YOUR INSTRUCTIONS:
Below are the records; extract from them the line containing "text: Gain ->" to the line containing "height: 86px ->", both lines included, exactly and with no pictures.

----- PROVIDED DATA -----

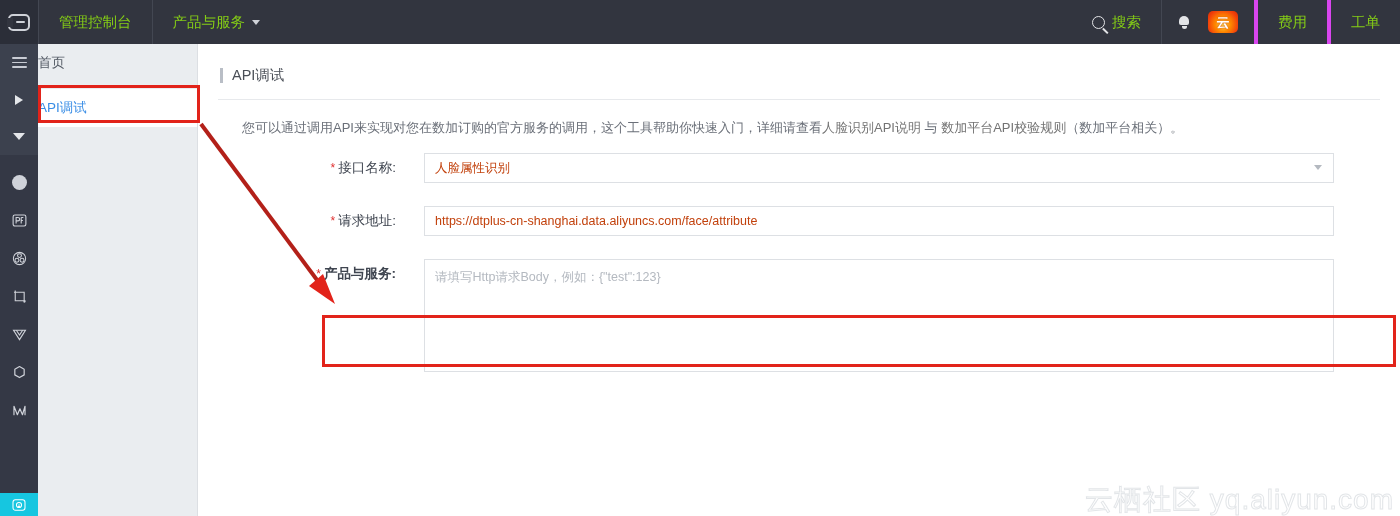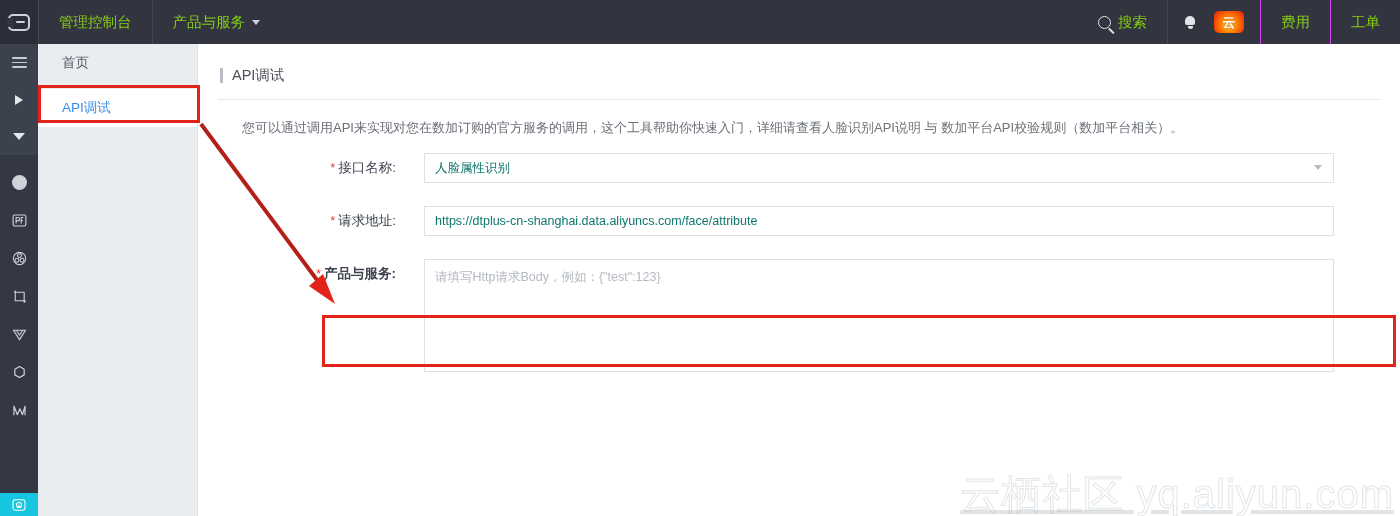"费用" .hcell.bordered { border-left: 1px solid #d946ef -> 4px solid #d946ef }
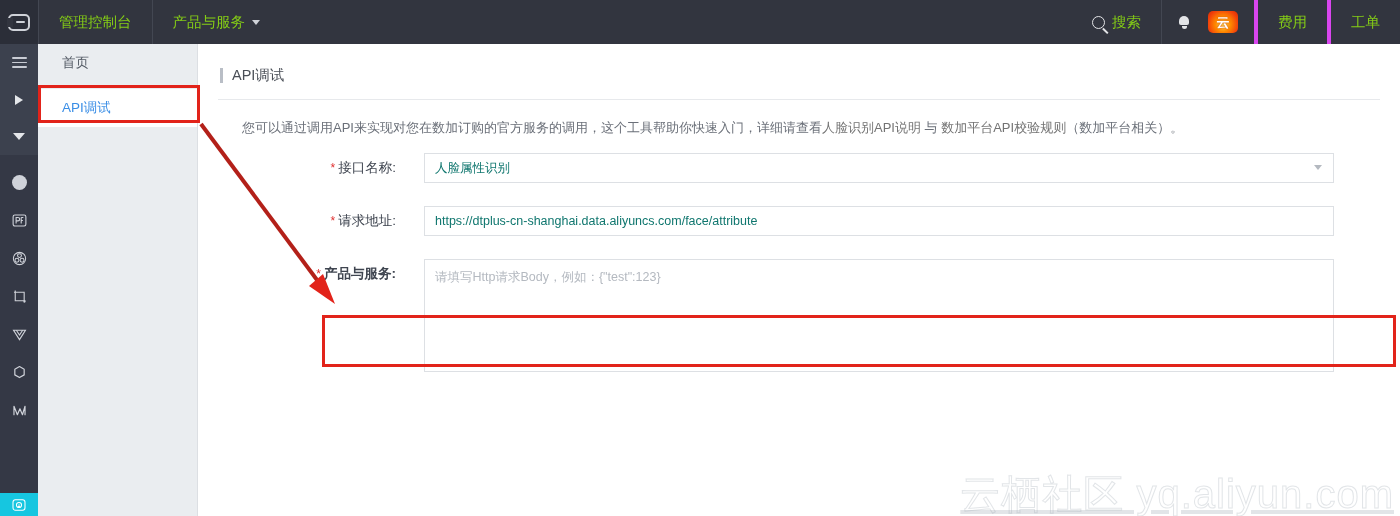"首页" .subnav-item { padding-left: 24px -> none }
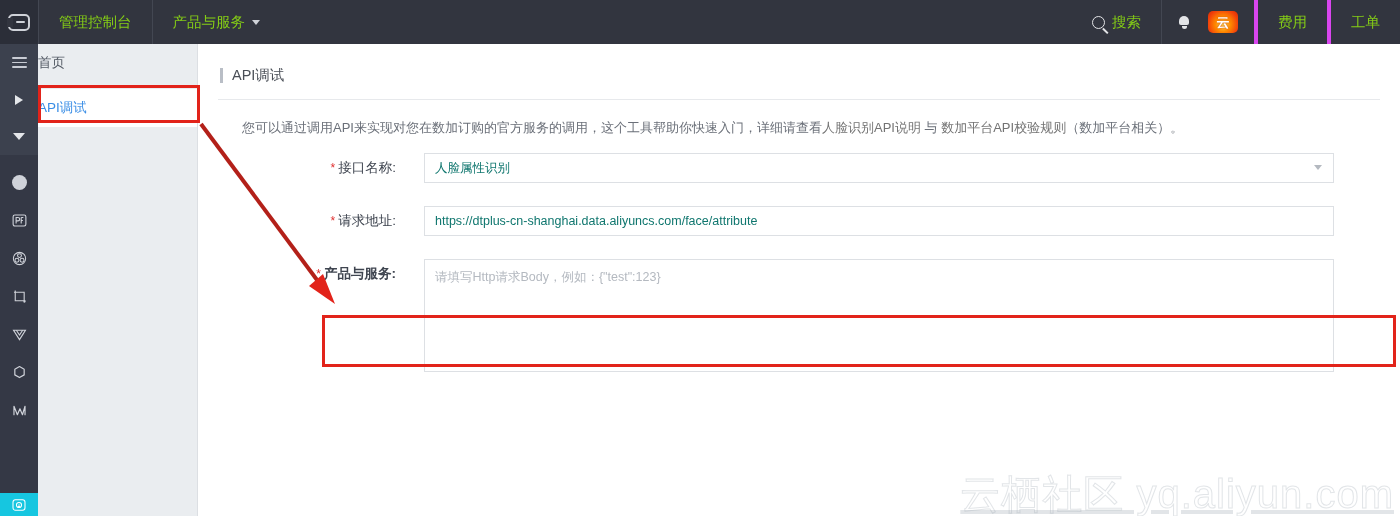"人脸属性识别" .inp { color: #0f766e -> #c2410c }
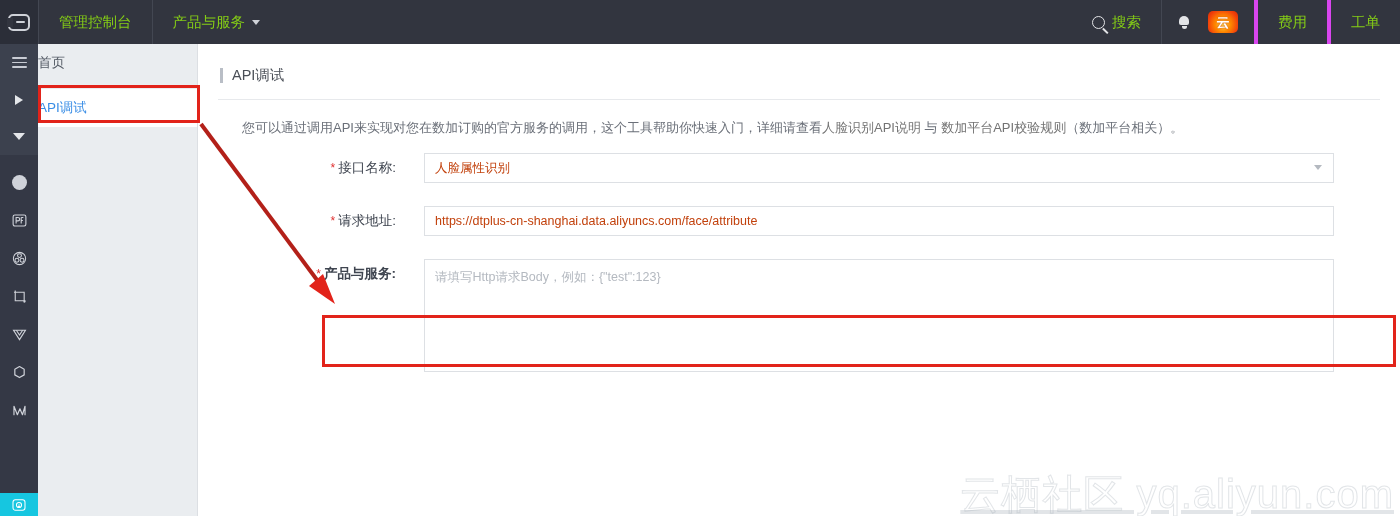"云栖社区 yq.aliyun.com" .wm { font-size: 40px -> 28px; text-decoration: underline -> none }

-----
----- PROVIDED DATA -----

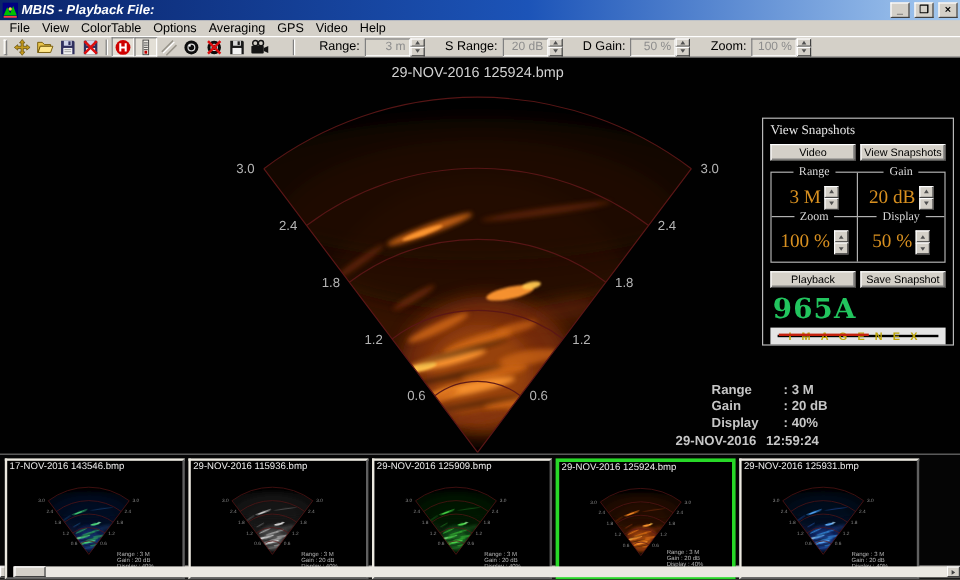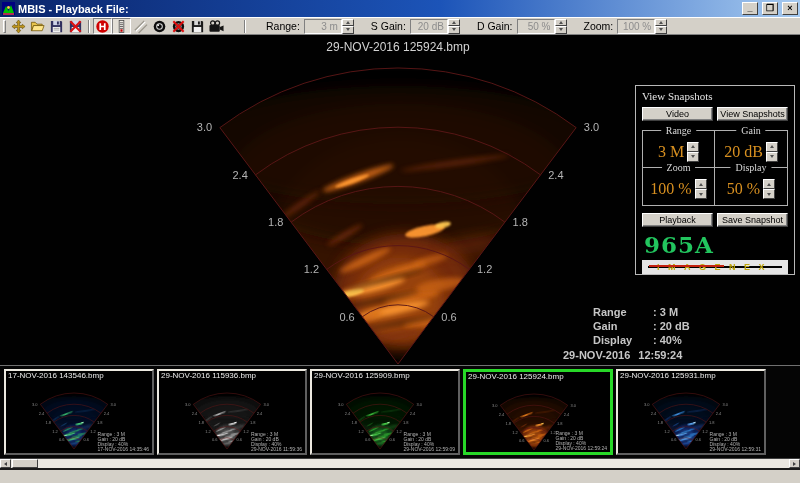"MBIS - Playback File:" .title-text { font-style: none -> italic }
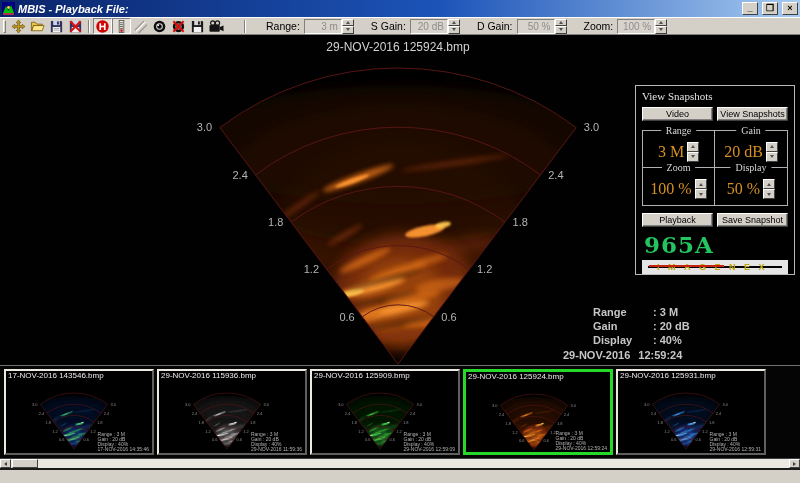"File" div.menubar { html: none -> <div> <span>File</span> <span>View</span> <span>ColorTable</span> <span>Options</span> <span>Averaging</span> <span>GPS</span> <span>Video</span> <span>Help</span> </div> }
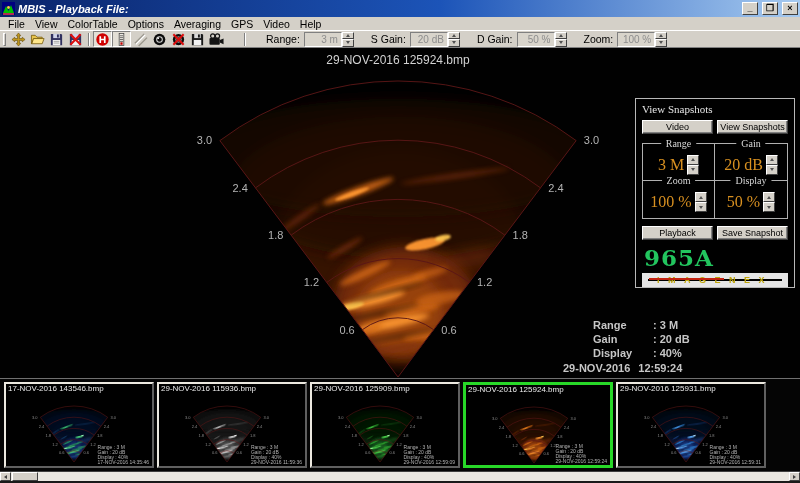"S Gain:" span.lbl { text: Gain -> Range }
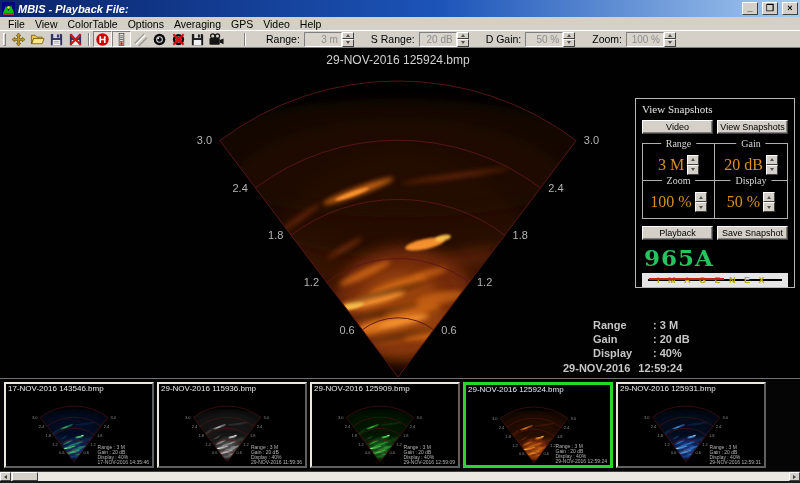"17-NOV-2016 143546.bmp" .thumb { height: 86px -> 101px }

-----

WORKED SOLUTION:
"S Gain:" span.lbl { text: Gain -> Range }
"17-NOV-2016 143546.bmp" .thumb { height: 86px -> 101px }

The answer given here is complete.